The move underscores comments made by Chairman of the Joint Chiefs of Staff Gen. Mark Milley earlier this week that the military is planning for all scenarios as it faces the coronavirus. The virus has killed people worldwide and there are now more than 92,000 global cases, with infections in more than 70 countries and territories.
The Navy told CNN in a statement Wednesday that it began screening for the coronavirus in the initial processing of recruits in January. All incoming recruits are screened using medical and exposure risk criteria and any individuals identified as having potential risk would be further treated -- though none have met that criteria yet.
The screenings involve evaluation for related symptoms such as a fever or lower respiratory illness and questions about overseas travel history and whether they've had close contact with anyone with the virus.
That process mirrors the screenings the Army began conducting Tuesday after a rehearsal the day before. Army trainees are screened at all four Army Training Centers as they arrive.
The Army's initial screening questions include:
- "Have you or anyone living with you traveled to or through China, Korea, Japan, Iran or Italy?"
- "Have you had contact with a confirmed positive COVID-19 (Coronavirus) individual?"

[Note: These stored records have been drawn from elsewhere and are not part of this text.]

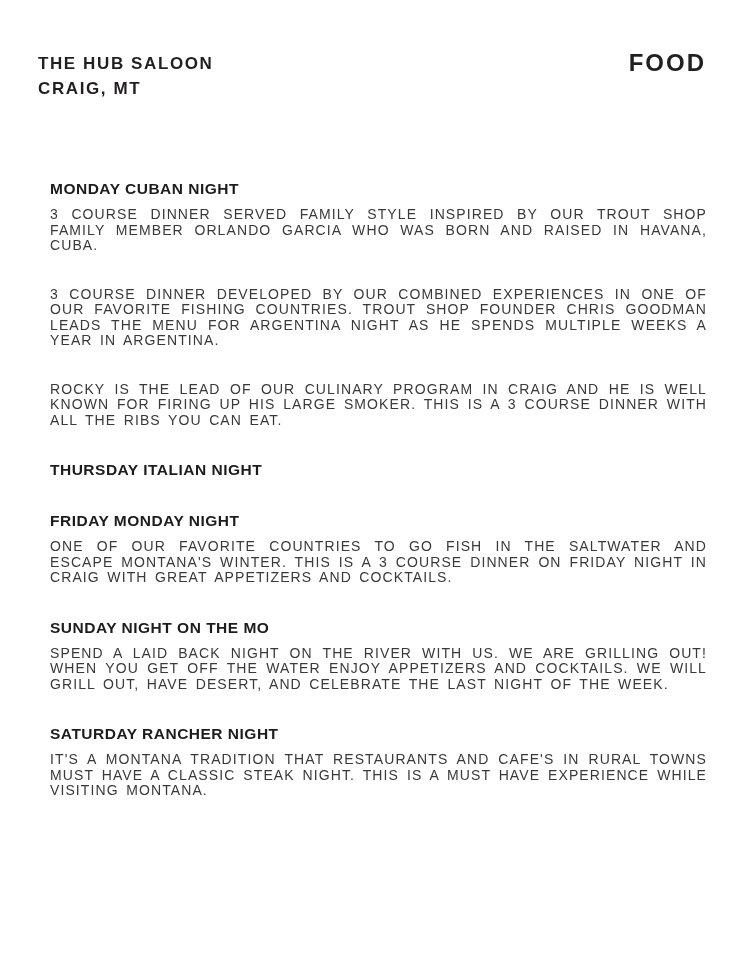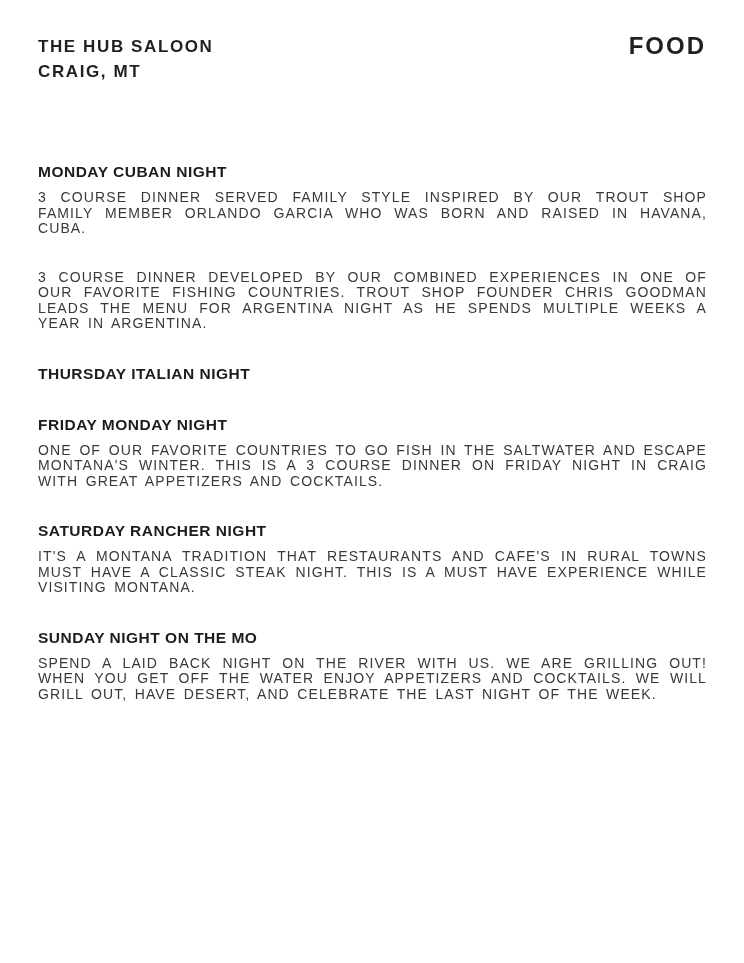"THE HUB SALOON" .page-header { padding: 34px 38px 0 38px -> 51px 38px 0 38px }
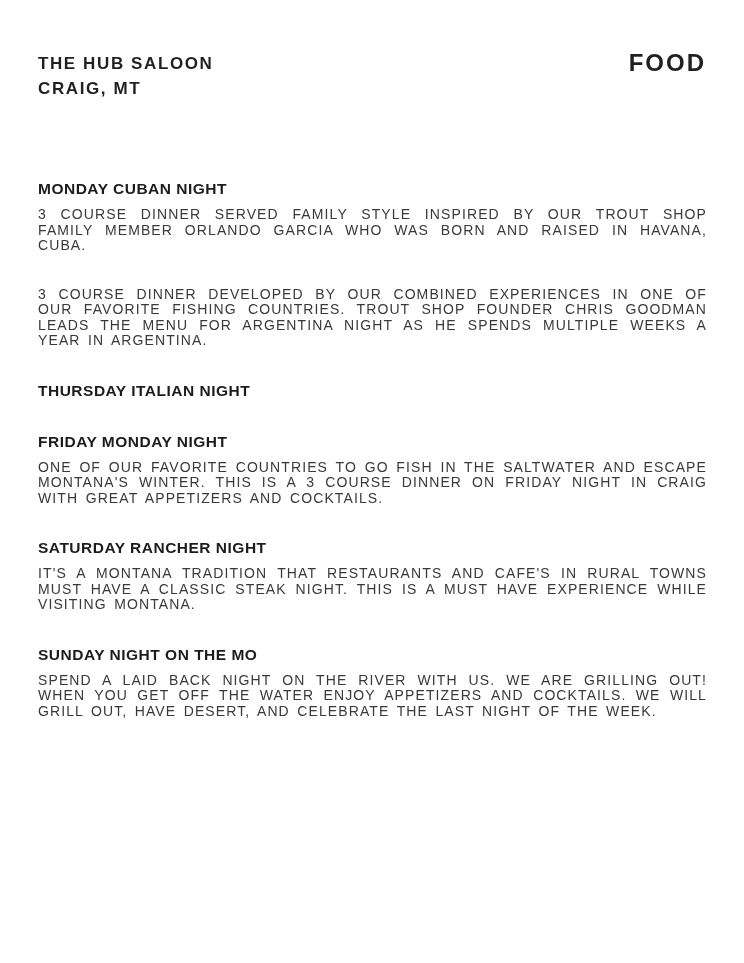"MONDAY CUBAN NIGHT" .menu-section { margin: 0 0 33px 0 -> 0 0 33px 12px }
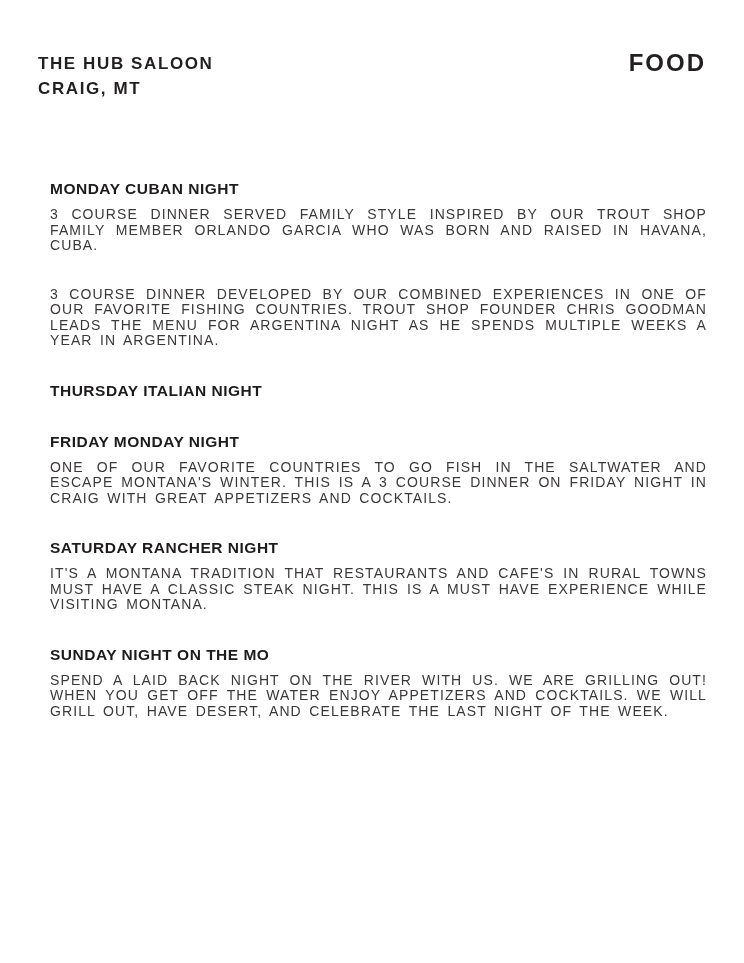"ROCKY IS THE LEAD OF" p { html: none -> <p>ROCKY IS THE LEAD OF OUR CULINARY PROGRAM IN CRAIG AND HE IS WELL KNOWN FOR FIRING UP HIS LARGE SMOKER. THIS IS A 3 COURSE DINNER WITH ALL THE RIBS YOU CAN EAT.</p> }
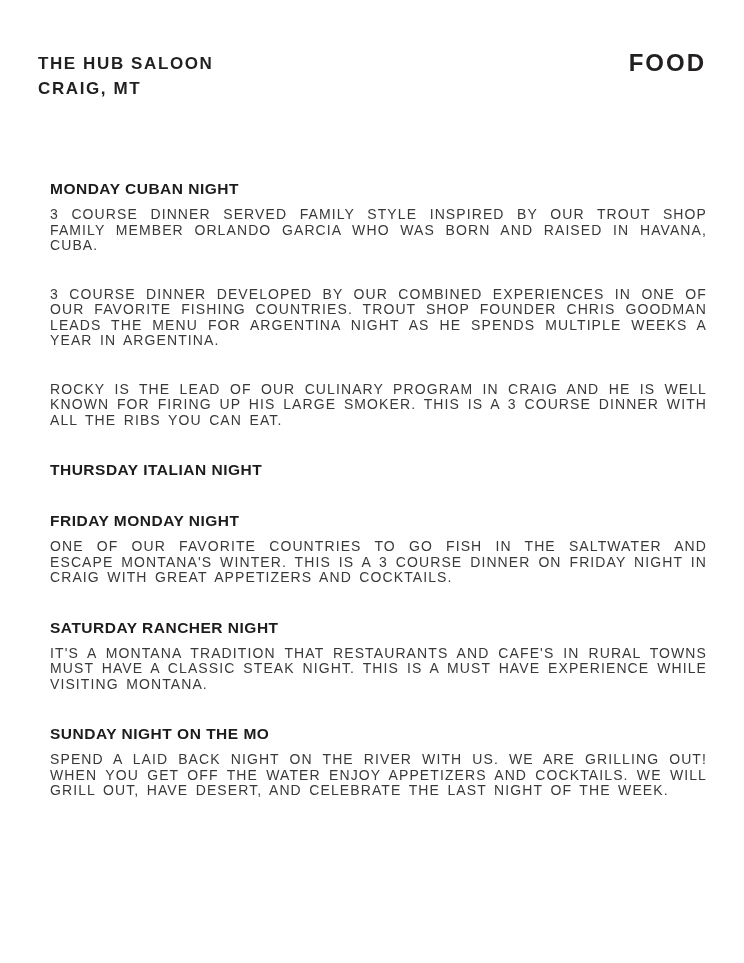"SATURDAY RANCHER NIGHT" section.menu-section { order: before "SUNDAY NIGHT ON THE MO" -> after "SUNDAY NIGHT ON THE MO" }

- "Are you sick or have any of the following symptoms? Cough, sore throat, diarrhea, shortness of breath, muscle aches, fatigue."
Should a recruit answer "no" to all of the questions and have a temperature below 99.4 degrees Fahrenheit, they're allowed to continue to training.
The Air Force is also screening recruits when they leave processing centers before they enter training. An Air Force official emphasized to CNN that the branch always screens for health issues, but the coronavirus is a particular focus.
Beyond screening recruits, top US commanders around the globe have become increasingly concerned that as allies shut down borders and travel in response to the virus' spread, there's a risk that military readiness may start degrading by the end of March, according to several defense officials.